Hilton Hotel, South Wharf, Melbourne.
Alison Croggon is a Melbourne writer. She has published several collections of poetry, for which she won the Anne Elder and Dame Mary Gilmore Prizes, and was shortlisted for the Victorian (twice) and NSW Premier’s Literary Awards. Her most recent collection is Theatre (Salt Publishing, 2008). She is the author of the Books of Pellinor quartet, a fantasy series that has been published worldwide to critical and popular acclaim, to date selling half a million copies in the UK and the US alone. She runs the influential review blog Theatre Notes and is Melbourne theatre critic for The Australian, for which last year she won the Geraldine Pascall Prize for criticism. She has written several works for theatre, including the operas The Burrow and Gauguin with the composer Michael Smetanin. They are currently working on their fourth opera together, Mayakovsky, which will be produced by Victoria Opera in 2013. This year she co-wrote Night Songs, a music theatre work for young people commissioned by Bell Shakespeare, with playwright Daniel Keene, and finished her sixth novel, Black Spring. She has three children and is married to the playwright Daniel Keene.

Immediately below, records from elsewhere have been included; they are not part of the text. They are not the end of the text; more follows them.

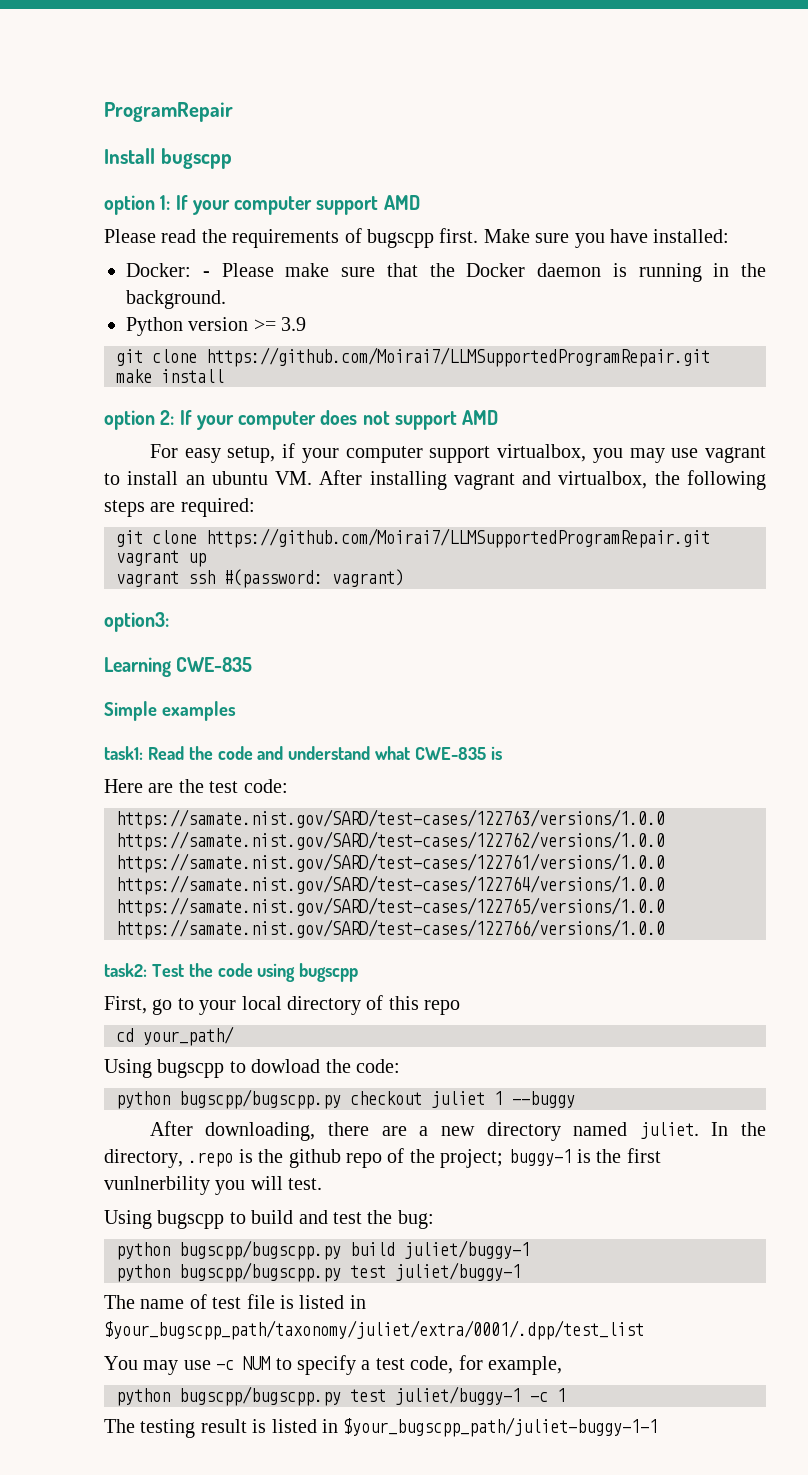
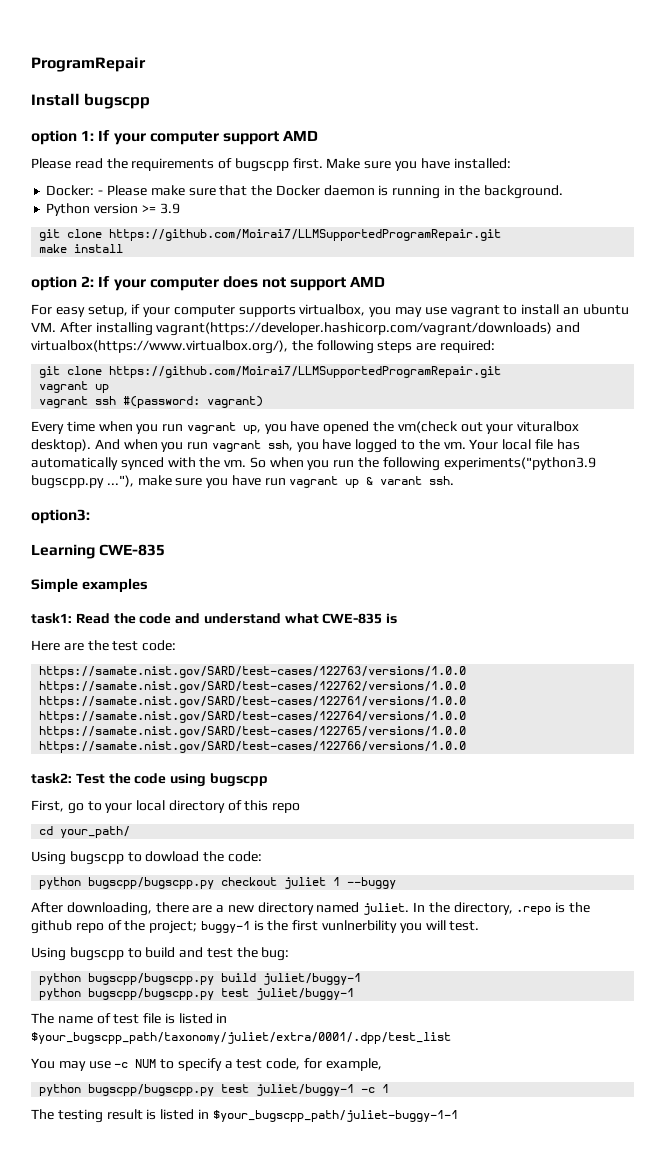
- For easy setup, if your computer support virtualbox, you may use vagrant to install an ubuntu VM. After installing vagrant and virtualbox, the following steps are required:
+ For easy setup, if your computer supports virtualbox, you may use vagrant to install an ubuntu VM. After installing vagrant(https://developer.hashicorp.com/vagrant/downloads) and virtualbox(https://www.virtualbox.org/), the following steps are required:
+ Every time when you run vagrant up, you have opened the vm(check out your vituralbox desktop). And when you run vagrant ssh, you have logged to the vm. Your local file has automatically synced with the vm. So when you run the following experiments("python3.9 bugscpp.py ..."), make sure you have run vagrant up & varant ssh.

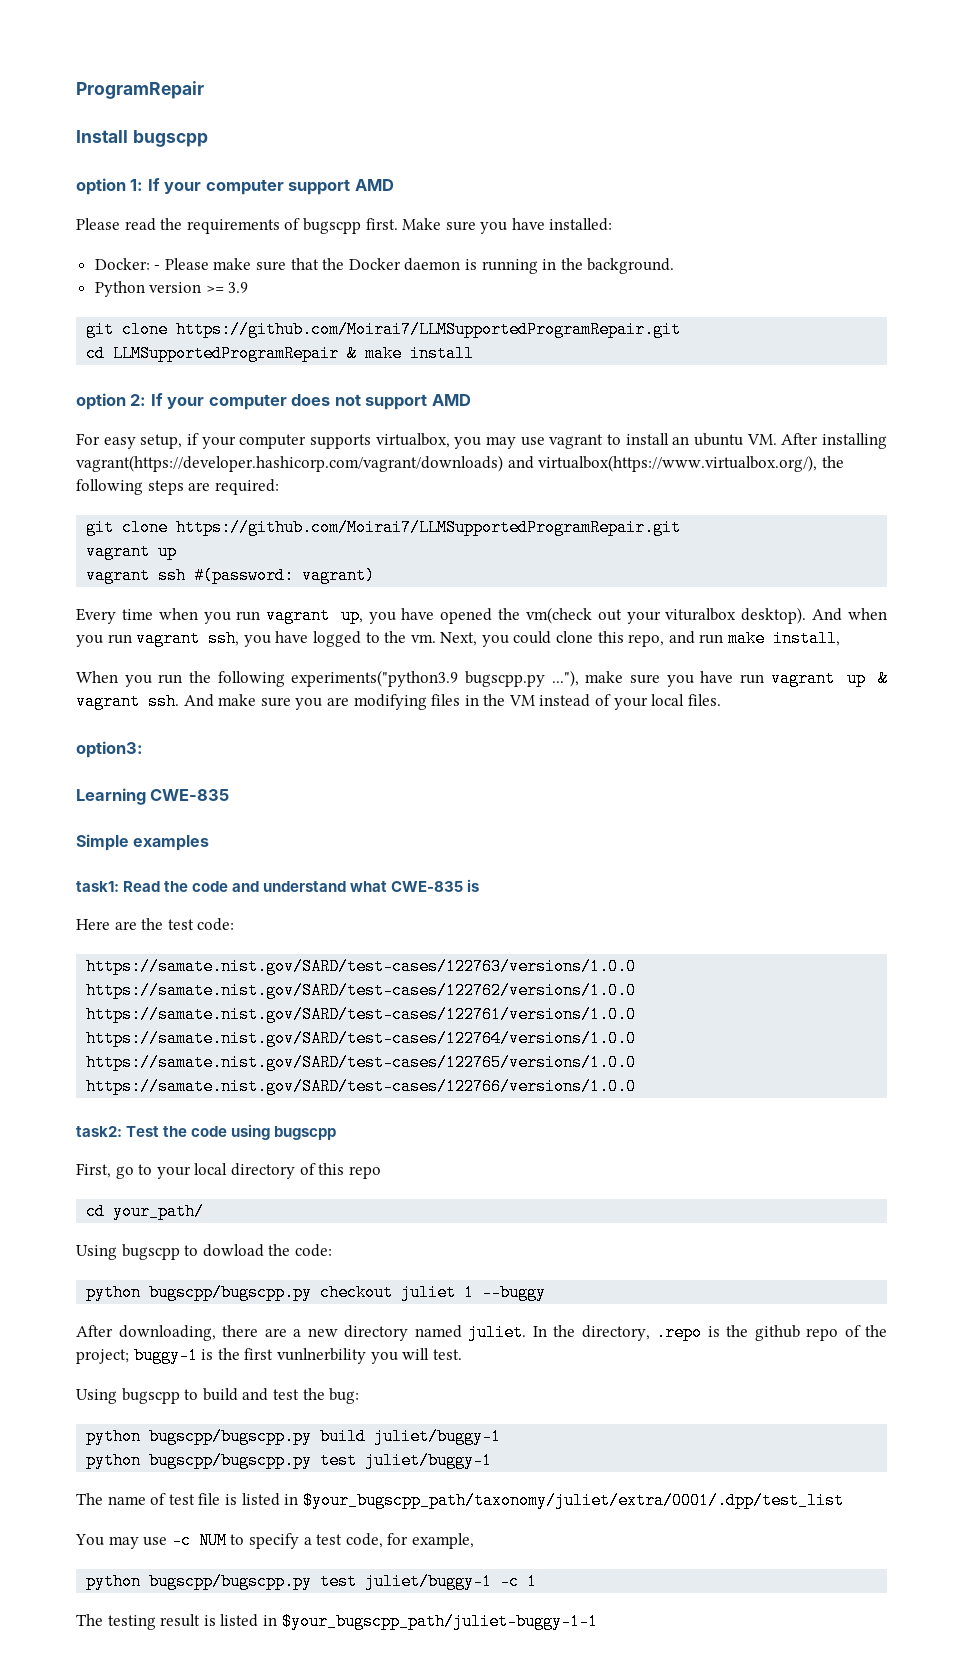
- make install
+ cd LLMSupportedProgramRepair & make install
- Your local file has automatically synced with the vm. So when you run the following experiments("python3.9 bugscpp.py ..."), make sure you have run vagrant up & varant ssh.
+ Next, you could clone this repo, and run make install,
+ When you run the following experiments("python3.9 bugscpp.py ..."), make sure you have run vagrant up & vagrant ssh. And make sure you are modifying files in the VM instead of your local files.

The line-up at AussieCon4 was nothing short of spectacular. Writers from a vast array of disciplines converged on the Melbourne Exhibition and Convention Centre in the first week of September to talk science fiction and fantasy. I had the great privilege of speaking with Alison Croggon: poet, author, playwright, opera creator, and esteemed critic. A couple of hours with Alison will leave you feeling greatly inspired (and incredibly lazy!). Despite her many achievements and awards, she’s not one to rest on her laurels: for Alison, every week brings with it new opportunities for absorbing, engaging with, and creating art. Pretty remarkable, don’t you think?
B: Do you feel that young adult authors have a responsibility to educate, or to moralise, when they write?
A: Not moralise, no. I think moralising is… Uh, I never like it in books. I never did as a kid, I hated being patronised. But I think that education, in a broad sense, is absolutely important. I mean, it was a big driving thing behind my books, which sort of emerged. I mean, I started writing for young people after the Serbian bombing in 1999…uh…so, sort of before 9/11. But I was doing a lot of reading–a lot of in-depth reading–and when 9/11 did happen, I wasn’t at all surprised. Oh, shocked, but you know, not surprised. If you’re at all politically aware of the world, and if you’re at all concerned about the environmental catastrophe that’s happening right now, and have any kind of public engagement at all, you can end up feeling very despairing about the adults in this world. And one of the things behind the books was just that–oh, it sounds a bit vainglorious–but I just wanted to talk to young people about things that I thought were of value, or about values and ethics. Things that I thought mattered. And one way of speaking to them was by writing stories. But I did not want to moralise. I mean, the things I wanted to explore in the books were ‘what does it mean to be Human?’ … ‘What is not Human?’. You know? ‘What is the natural world?’ ‘What is love? What does love mean?’ ‘What are our responsibilities to each other?’ So, I wanted to look at those things, and dramatise them, I suppose.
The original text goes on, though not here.